> [DATA PROVIDED]

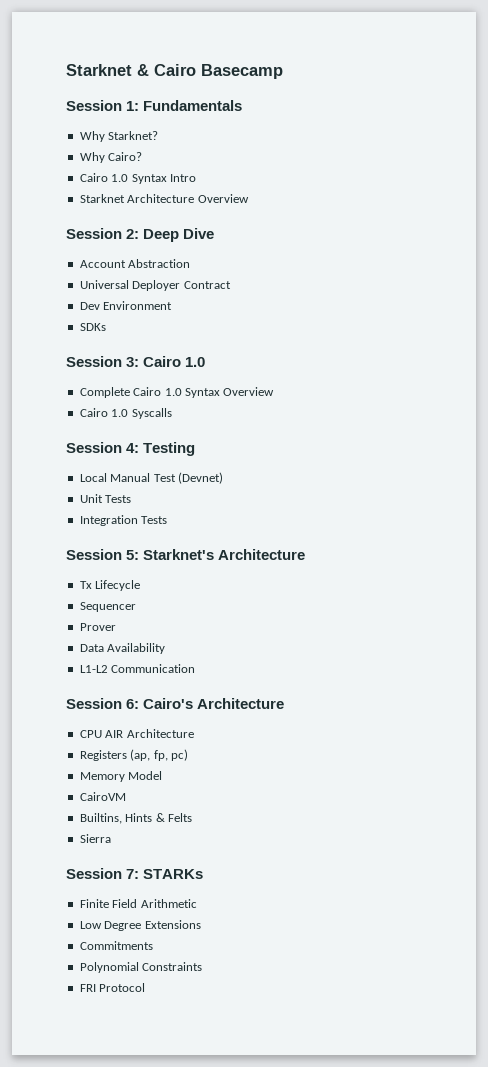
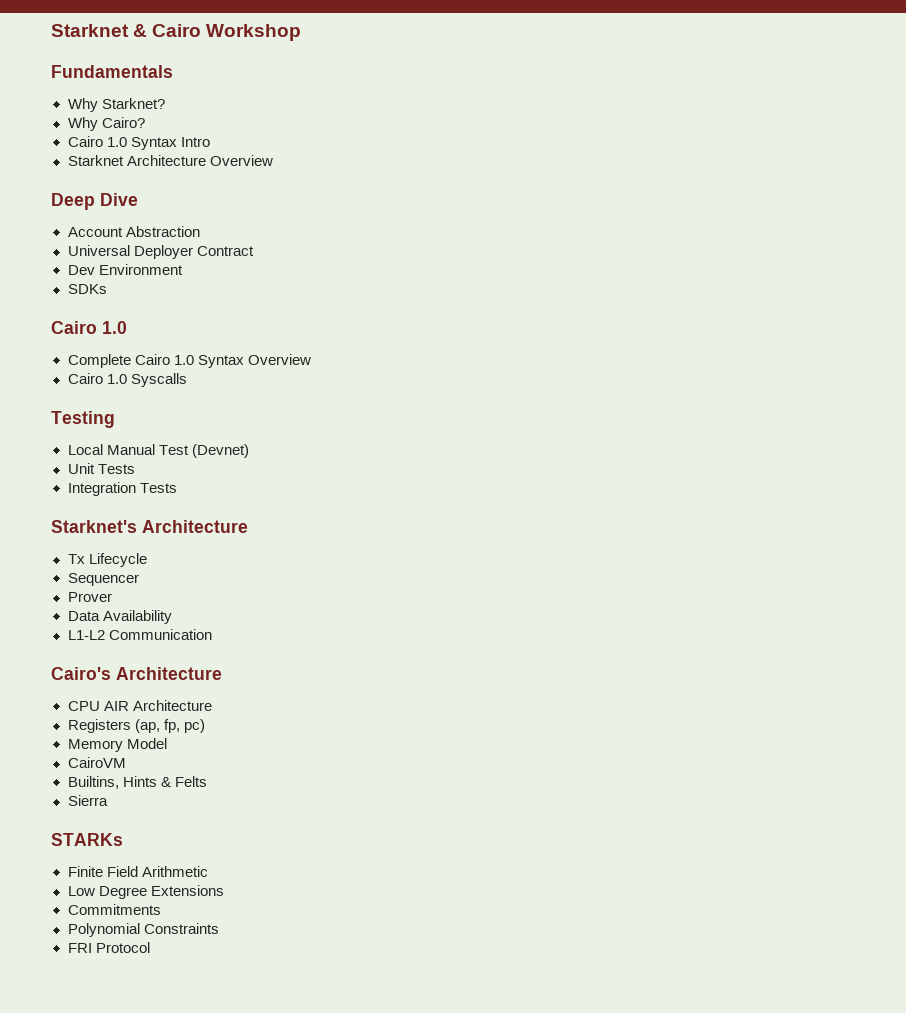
- Starknet & Cairo Basecamp
- Session 1: Fundamentals
+ Starknet & Cairo Workshop
+ Fundamentals
- Session 2: Deep Dive
+ Deep Dive
  SDKs
- Session 3: Cairo 1.0
+ Cairo 1.0
- Session 4: Testing
+ Testing
- Session 5: Starknet's Architecture
+ Starknet's Architecture
- Session 6: Cairo's Architecture
+ Cairo's Architecture
- Session 7: STARKs
+ STARKs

> [THE PROBLEM] Your answer must be the full set of entries, set down exactly and without pictures.

> [ANSWER FOR THIS EXERCISE]
- Starknet & Cairo Basecamp
- Session 1: Fundamentals
+ Starknet & Cairo Workshop
+ Fundamentals
- Session 2: Deep Dive
+ Deep Dive
  SDKs
- Session 3: Cairo 1.0
+ Cairo 1.0
- Session 4: Testing
+ Testing
- Session 5: Starknet's Architecture
+ Starknet's Architecture
- Session 6: Cairo's Architecture
+ Cairo's Architecture
- Session 7: STARKs
+ STARKs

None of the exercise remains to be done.